Exercise directions
Please show every line in the entries below that includes the word "this".

Data excerpts

====================

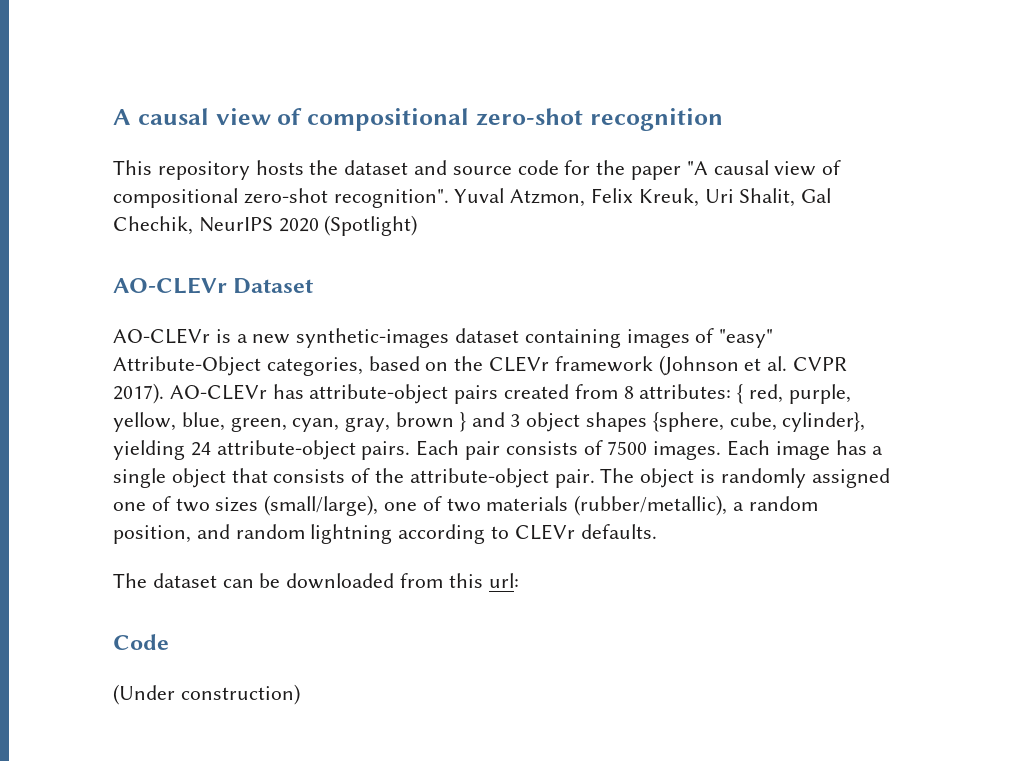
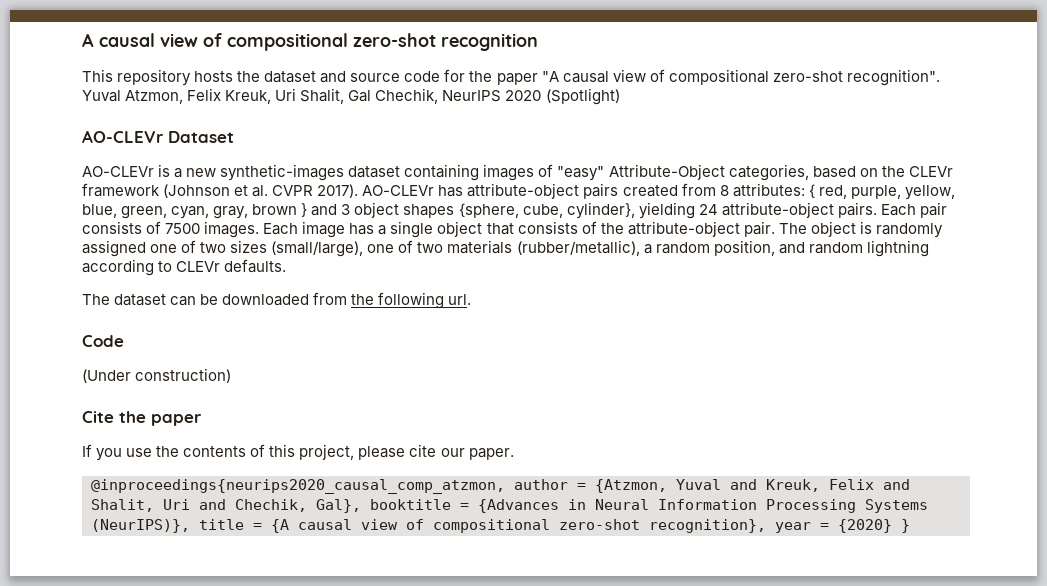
[448,573,519,588] this url: -> [351,292,472,309] the following url.
(300, 694) none -> [82,411,202,426] [82,444,514,461] [91,479,910,494] [91,499,928,513] [91,519,910,533] // Cite the paper // If you use the contents of this project, please cite our paper. // @inproceedings{neurips2020_causal_comp_atzmon, author = {Atzmon, Yuval and Kreuk, Felix and Shalit, Uri and Chechik, Gal}, booktitle = {Advances in Neural Information Processing Systems (NeurIPS)}, title = {A causal view of compositional zero-shot recognition}, year = {2020} }

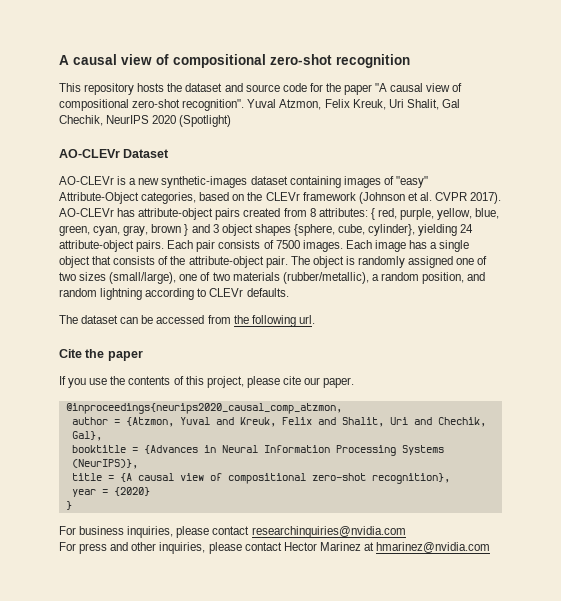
[222,294,310,306] downloaded -> [156,315,205,324] accessed
[82,335,124,347] [82,368,232,383] // Code // (Under construction) -> (315, 319) none
(505, 486) none -> (342, 408) //
(361, 506) none -> (102, 436) //
(190, 526) none -> (138, 464) //
(766, 526) none -> (450, 478) //
[901,519,910,533] } -> [65,501,72,510] [59,526,406,538] [59,542,491,554] // } // For business inquiries, please contact researchinquiries@nvidia.com // For press and other inquiries, please contact Hector Marinez at hmarinez@nvidia.com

====================

Response to the task
[448,573,519,588] this url: -> [351,292,472,309] the following url.
(300, 694) none -> [82,411,202,426] [82,444,514,461] [91,479,910,494] [91,499,928,513] [91,519,910,533] // Cite the paper // If you use the contents of this project, please cite our paper. // @inproceedings{neurips2020_causal_comp_atzmon, author = {Atzmon, Yuval and Kreuk, Felix and Shalit, Uri and Chechik, Gal}, booktitle = {Advances in Neural Information Processing Systems (NeurIPS)}, title = {A causal view of compositional zero-shot recognition}, year = {2020} }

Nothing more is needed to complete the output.